As a strong proponent of systems theory, my consistent research interest is in extracting valuable, holistic, and general knowledge and insights from large biological data sets.
  • Genotype-phenotype connections From a genetics perspective, one of my main goals is to uncover the hidden genotype-phenotype links. Given that current assumptions are still quite rudimentary, biologically inspired new models (heterogeneity, regulatory networks, etc.) are very likely to be used to unveil new discoveries within vast existing datasets.

  • RNA & Protein kinetics Transcription initiates the process of translating genetic information into function. Despite the extensive coverage in molecular biology textbooks, our understanding of this process remains far from complete. My focus is on fundamental transcription processes, particularly those related to gene structure variations (such as alternative splicing, gene fusion, etc.), which are of great interest to me. Furthermore, I would like to study various post-transcriptional and post-translational modifications that profoundly affect functional outcome. These modifications tend to operate independently of genetic information and exhibit adaptive responses to environmental changes, ranging from the cellular to the individual level.

  • Systematic approaches in genetic enhancement We now have a remarkable opportunity to reconfigure the genetic code to drive breeding improvement, whether by enhancing existing phenotypes or by engineering entirely new traits. Integrating the knowledge gleaned from the above areas with additional systematic genomic strategies can greatly accelerate this process. This includes refining the predictability of gene editing, aiding in the optimization of gene editing tools, and using genome selection for precision breeding predictions.

  • The game and business between plants and microbes My belief in the role of microbes was strengthened by the significant improvement in my diarrhea problems after taking supplements containing intestinal flora (without any conflict of interest). My curiosity turns to understanding the importance of microbes in the context of plants: how they fight, trade, or take what they want in a temporary equilibrium with each other. Microorganisms are emerging as a key biotic factor that contributes to the understanding of GxE.

Current Projects:

  • Contributions of genetic heterogeneity to complex traits Genome-wide association studies (GWAS) are now a routine tool for complex traits — and it is widely recognized that only a tiny fraction of the genetic variation can be explained by mappable loci. Although the simplest explanation for this remains polygenicity, genetic heterogeneity may also contribute. I am working to develop a new pipeline to deal with the genetic heterogeneity in plants.

  • Discovering DNA methylation directly from pacbio long reads Whole-genome bisulfite sequencing (WGBS) is considered the "golden standard" for DNA methylation identification, but typically <80% of BS-seq reads (100~150bp) can be unambiguously mapped, leaving many regions unexplored. Particularly those un- & multi-mappable sequences (e.g. repeated elements) are of high interest for epigenetics. Long-read sequencing (LRS) technology provides nearly complete genome coverage and, fortunately, the modification information. In this project, I would like to improve the current approach of reading epigenetic modifications directly from the raw sequencing data. Through constructing the PAN-methylome in Arabidopsis, we would next discover the links between complex genetic variation and DNA methylation.

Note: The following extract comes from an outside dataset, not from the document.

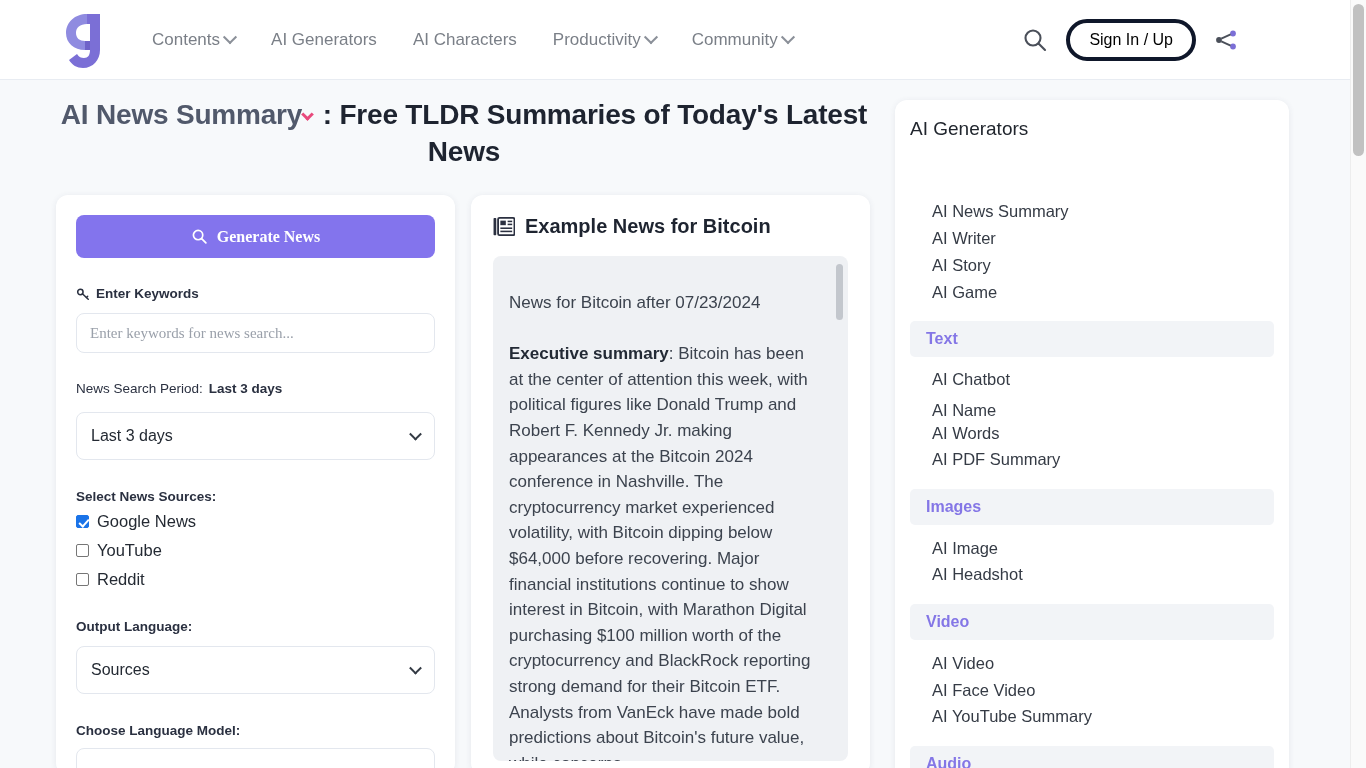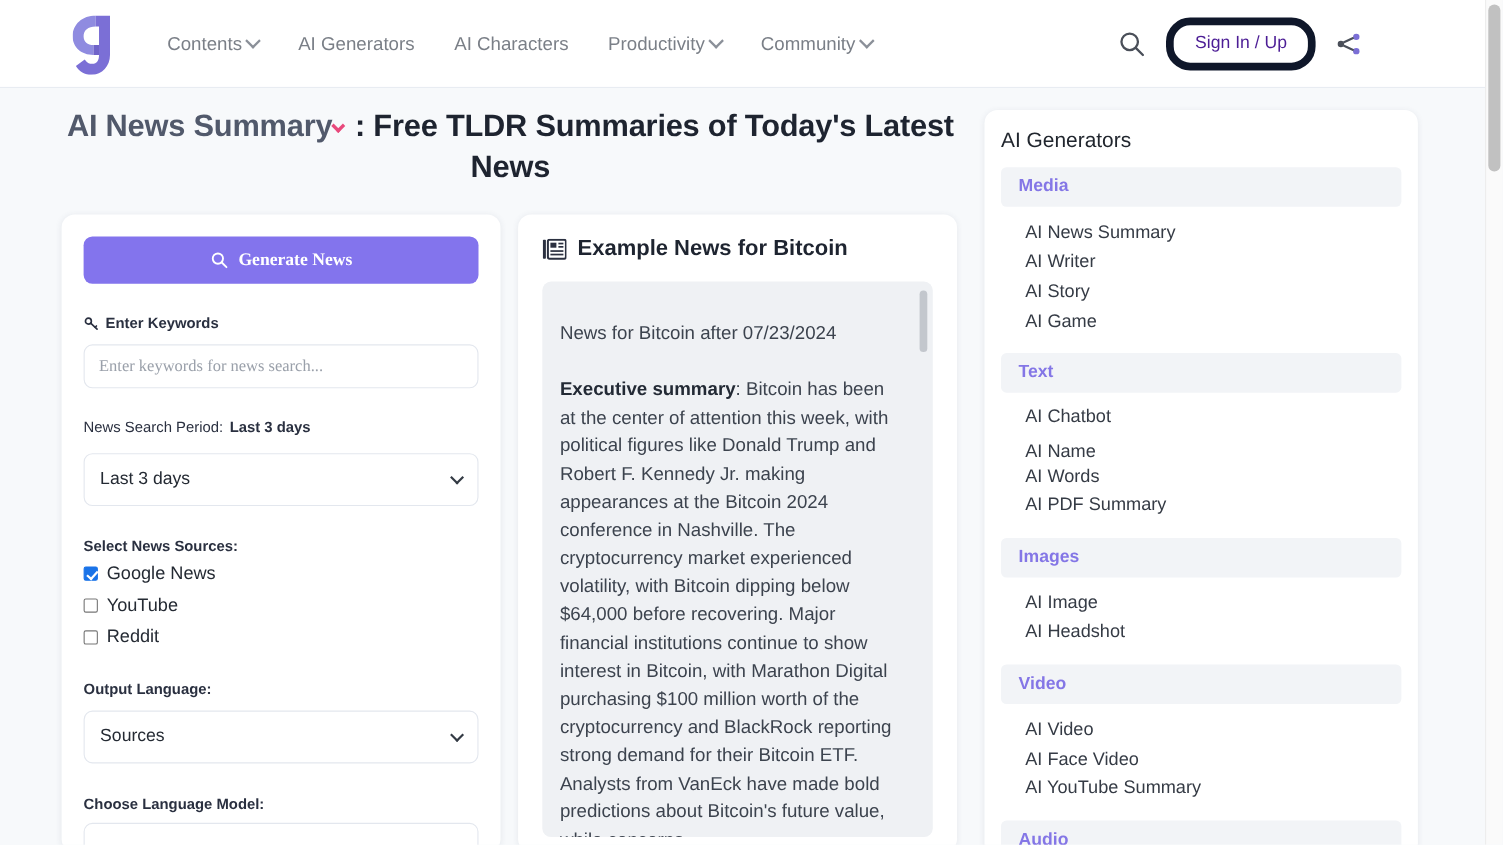"Sign In / Up" .signin-btn { border: 7px solid #0f172a -> 4px solid #0f172a; color: #4c1d95 -> #000000 }
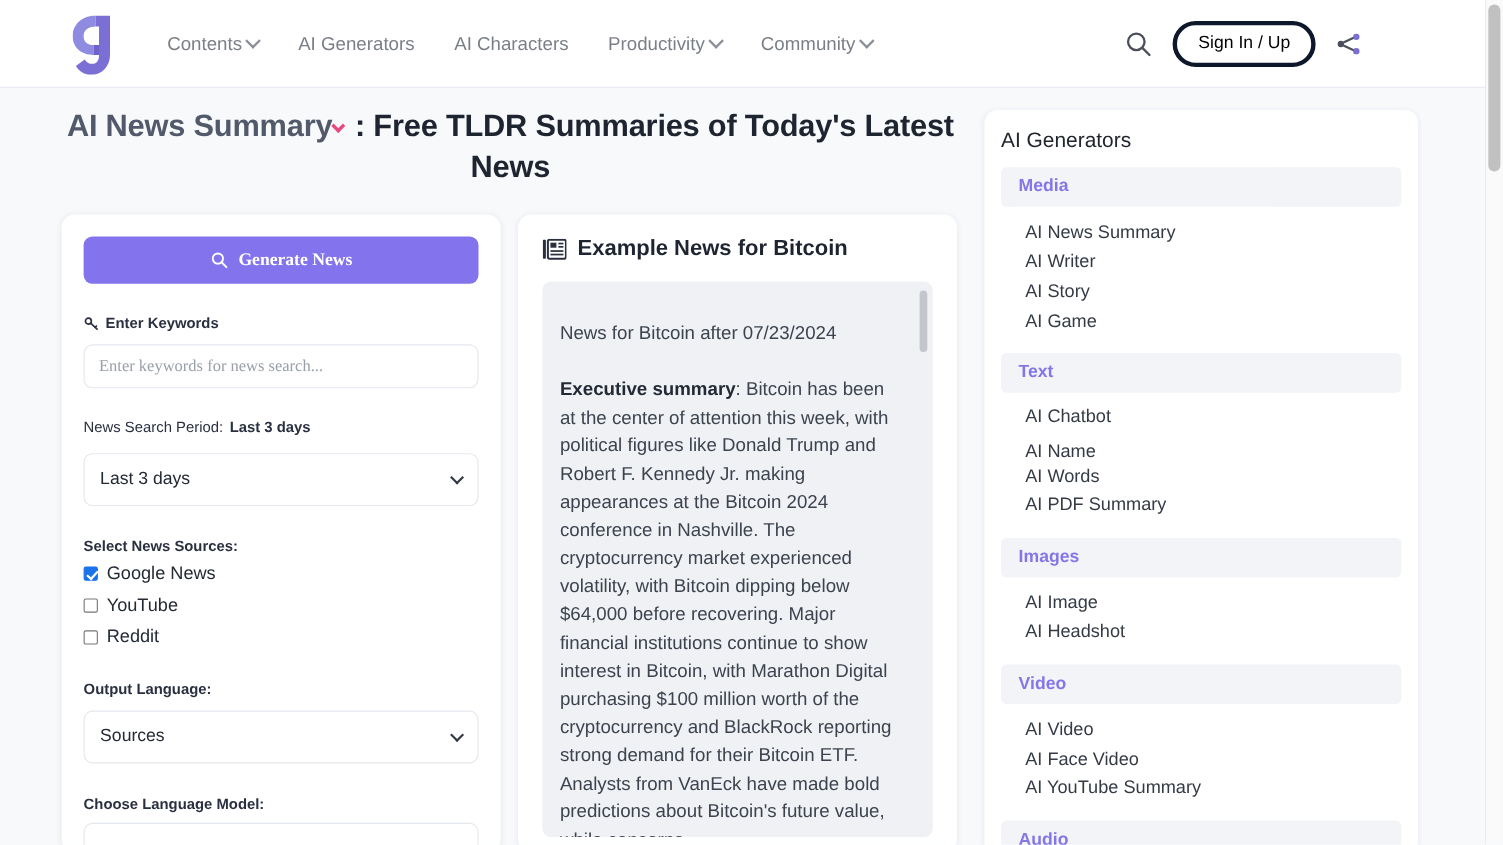"Media" div.sec-head { html: <div> <span>Media</span> </div> -> none }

  • The 1001 Phenomes Project The availability of the 1001 genomes has been critical for the Arabidopsis community in performing GWAS. These GWAS have been conducted on a variety of phenotypes. Except for a few, these phenotypes have always been measured on subsets of at most a few hundred accessions. In this project, we generated high quality phenotypes for 1000 accessions from the 1001 collection. The large number of accessions and the finely controlled environment should make these data very powerful for finding genetic associations, and highlighting the dynamics of genetic architecture.

  • The 1001g+ Project With the massive development of long-read sequencing technologies, we are approaching the time when every individual will have her/his/its own complete genome. Using Arabidopsis as a model, I'm exploring how many mistakes have been made and how hidden/new biology can be obtained with (nearly) complete genomes at the population/species level.